This principle applies to all contracts of insurance and can be relatively easily explained as being about trust.
When an insurer is approached for insurance, what do they know about the proposer? They only know what the customer or proposer chooses to tell them.
Similarly, the customer must trust that the policy provided covers their needs and provides what they understand it to.
So, we can see the principle of Utmost Good Faith applies to both the customer and the insurer but the greater duty lies with the customer to be open and honest with the insurer. After all, the insurer only has the information the customer provides on which to base their decision regarding whether to offer cover and on what terms and premium level.
Facts which would influence an underwriter's decision are known as "material", defined in the Marine Insurance Act 1906 as:
- "Every circumstance is material which would influence the judgement of a prudent insurer in fixing the premium or determining whether he will take the risk"

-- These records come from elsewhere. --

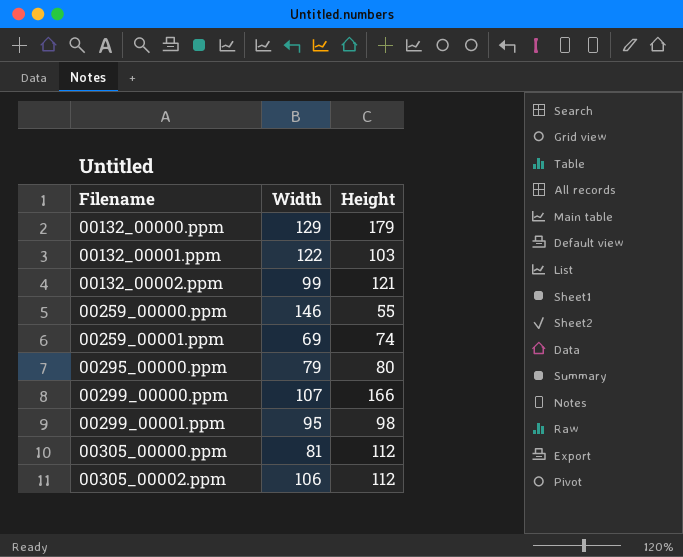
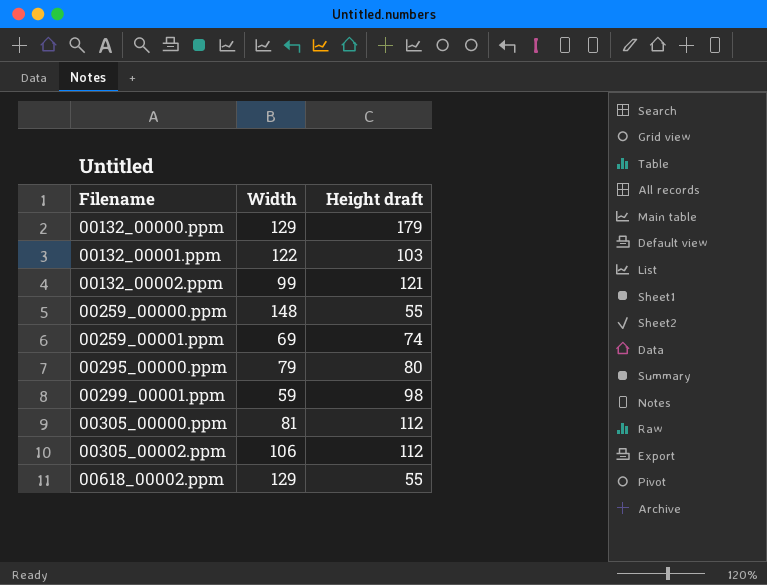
column name: Height -> Height draft
row 00299_00000.ppm: 107 | 166 -> none
00259_00000.ppm | Width: 146 -> 148
00299_00001.ppm | Width: 95 -> 59
row 00618_00002.ppm: none -> 129 | 55

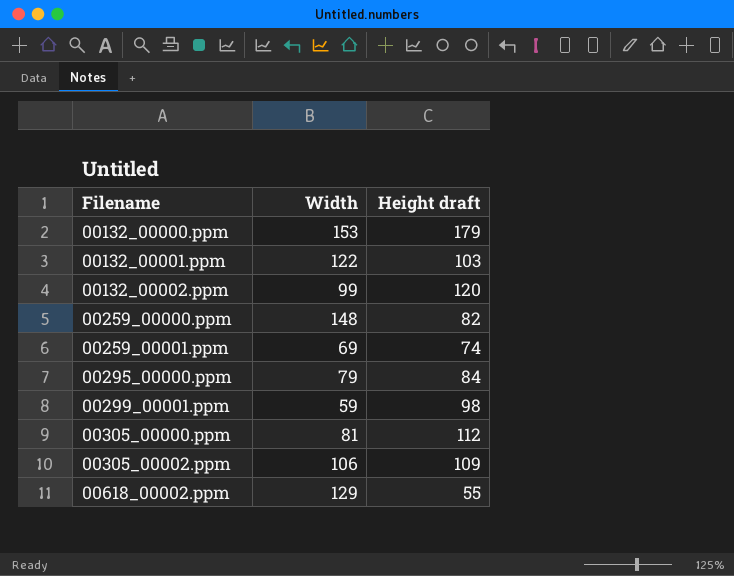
00132_00000.ppm | Width: 129 -> 153
00132_00002.ppm | Height draft: 121 -> 120
00259_00000.ppm | Height draft: 55 -> 82
00295_00000.ppm | Height draft: 80 -> 84
00305_00002.ppm | Height draft: 112 -> 109

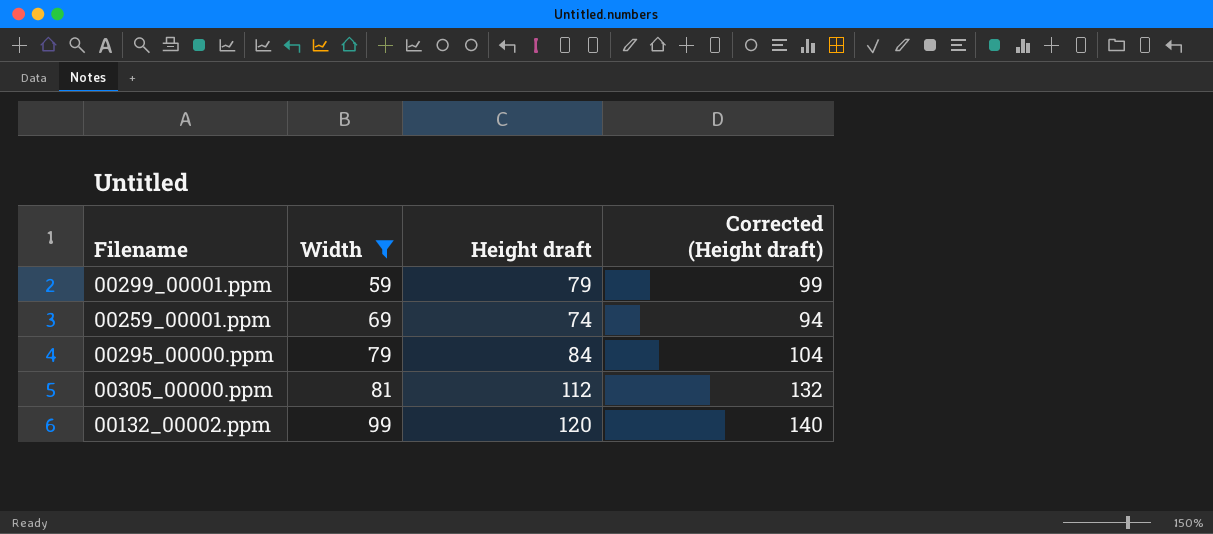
filter: none -> Width <= 99
row order: Filename ascending -> Width ascending
column Corrected (Height draft) | formula: none -> [Height draft] + 20
00299_00001.ppm | Height draft: 98 -> 79

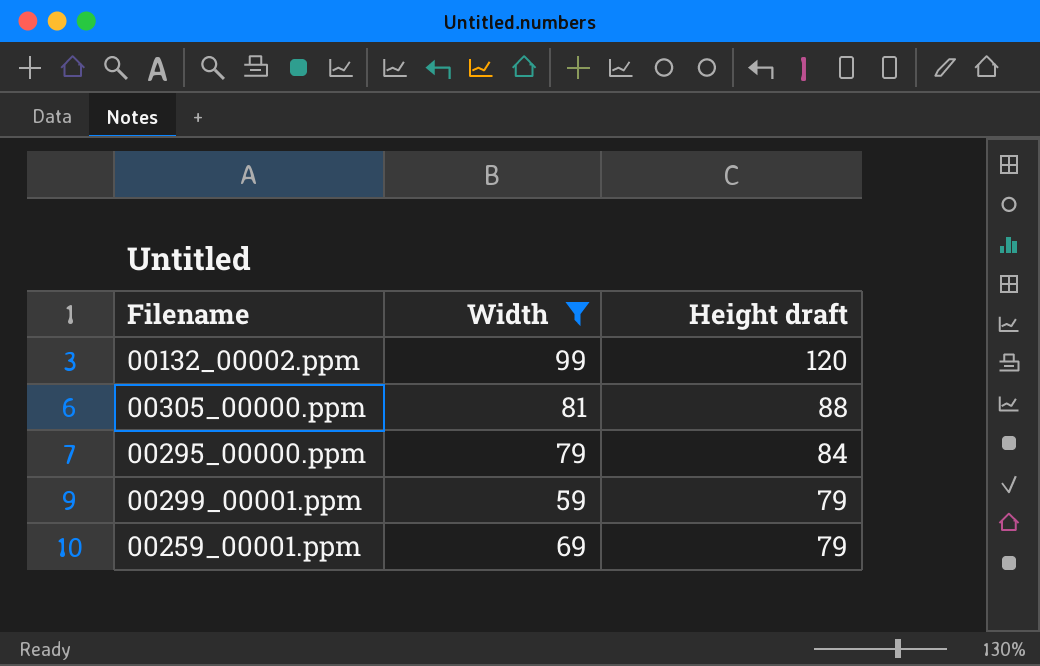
row order: Width ascending -> Height draft descending
column Corrected (Height draft) | formula: [Height draft] + 20 -> none
00305_00000.ppm | Height draft: 112 -> 88
00259_00001.ppm | Height draft: 74 -> 79

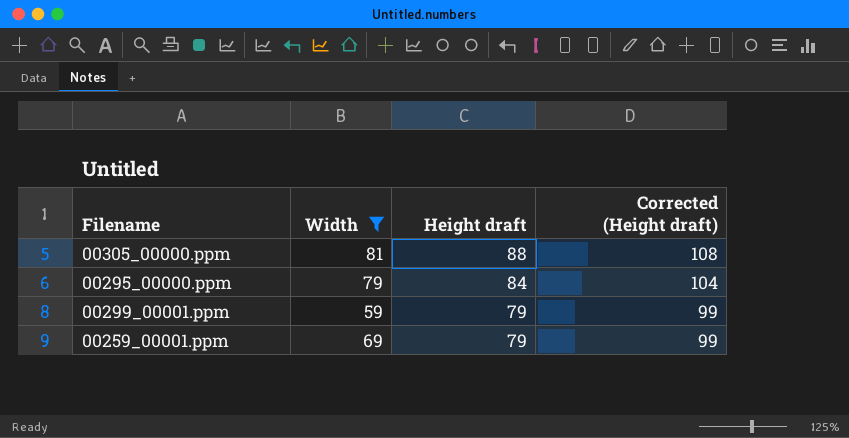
column Corrected (Height draft) | formula: none -> [Height draft] + 20
row 00132_00002.ppm: 99 | 120 -> none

As said before, insurance contracts are about honesty and trust from both sides. This principle has long been known by its Latin name "uberrima fides".

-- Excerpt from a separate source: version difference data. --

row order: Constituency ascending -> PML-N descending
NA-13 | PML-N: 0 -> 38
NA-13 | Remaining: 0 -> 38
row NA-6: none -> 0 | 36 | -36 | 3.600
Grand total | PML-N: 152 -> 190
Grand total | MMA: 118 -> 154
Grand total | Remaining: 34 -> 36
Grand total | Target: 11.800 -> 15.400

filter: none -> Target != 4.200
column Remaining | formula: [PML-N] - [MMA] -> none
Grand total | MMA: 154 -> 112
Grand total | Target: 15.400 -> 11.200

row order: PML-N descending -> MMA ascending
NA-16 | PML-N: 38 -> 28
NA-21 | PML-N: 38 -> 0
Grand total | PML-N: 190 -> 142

This places an obligation on:
- The proposer, and
- The Insurer
To disclose accurately and fully any fact material to the cover being provided, which includes:
- Anything that a proposer should know from normal day to day activity even if not the subject of a specific question on the proposal or application form.
It goes without saying that the specific questions that normally form a part of the proposal known, as the declaration, must be answered fully and truthfully.
A number of insurers no longer use a proposal form as such and rely on information provided over the telephone. Utmost Good Faith is no less important in this situation.
The insurer will typically issue what is known as a statement of facts to the insured which states that the information shown, detailing the information provided by the proposer, forms the basis of the contract and must be read and checked for accuracy.
Many insurers, through the technology available today, now record and keep on file the conversation to assist should any dispute arise.
There are normally considered two aspects to a breach of the principle of Utmost Good Faith:
- Non-disclosure
- Misrepresentation
Non-disclosure
This is where the proposer is aware of something that is unknown to the insurer, which would affect either the acceptance of the proposal or the rating. If he fails to inform the insurer it would be non-disclosure.
Misrepresentation
This relates to the provision of information that is false. If the proposer or in some cases the insurer provides false information, this misrepresents the facts. If these facts would have made a difference to cover either being purchased, provided or the extent of cover or premium being charged this is misrepresentation.
In both of these situations, there is a breach of the duty to disclose. This can be either:
In either case the implications could be serious.
If the insurer would not have provided the policy if they had known the full facts, they have a number of options available:
- If the misrepresentation or non-disclosure is for fraudulent reasons they can sue the policyholder
- They can void the contract "ab initio" (from the beginning) returning all premiums
- They can repudiate a claim if the non-disclosure is material to that particular claim but choose to continue cover
- They can choose to take no action if the misrepresentation or non-disclosure is minor.
- They can continue to provide cover with additional terms imposed e.g. increased premium, or settle the claim on a proportional basis of the original premium paid against the correct premium due.
- As motor insurance is compulsory by law, the insurer maybe legally bound to pay for any third party claims. They may seek recovery from the driver.
There are some facts, where there is no duty to disclose:
- Any facts that are either law or common knowledge
- Any facts that lessen the risk
- Any facts which an insurer fails to follow up on from information on a proposal
- Any facts that the proposer could not be expected to know
- Any criminal convictions considered spent under the Rehabilitation of Offenders Act 1974
The duty to disclose exists:
- At the time of completing a proposal, through to policy issue
- Throughout the term of the policy
- At each renewal
So, we can see that the principle of Utmost Good Faith can have extremely serious consequences if it is breached. Claim repudiation, being rejected by an insurer or possibly even prosecution.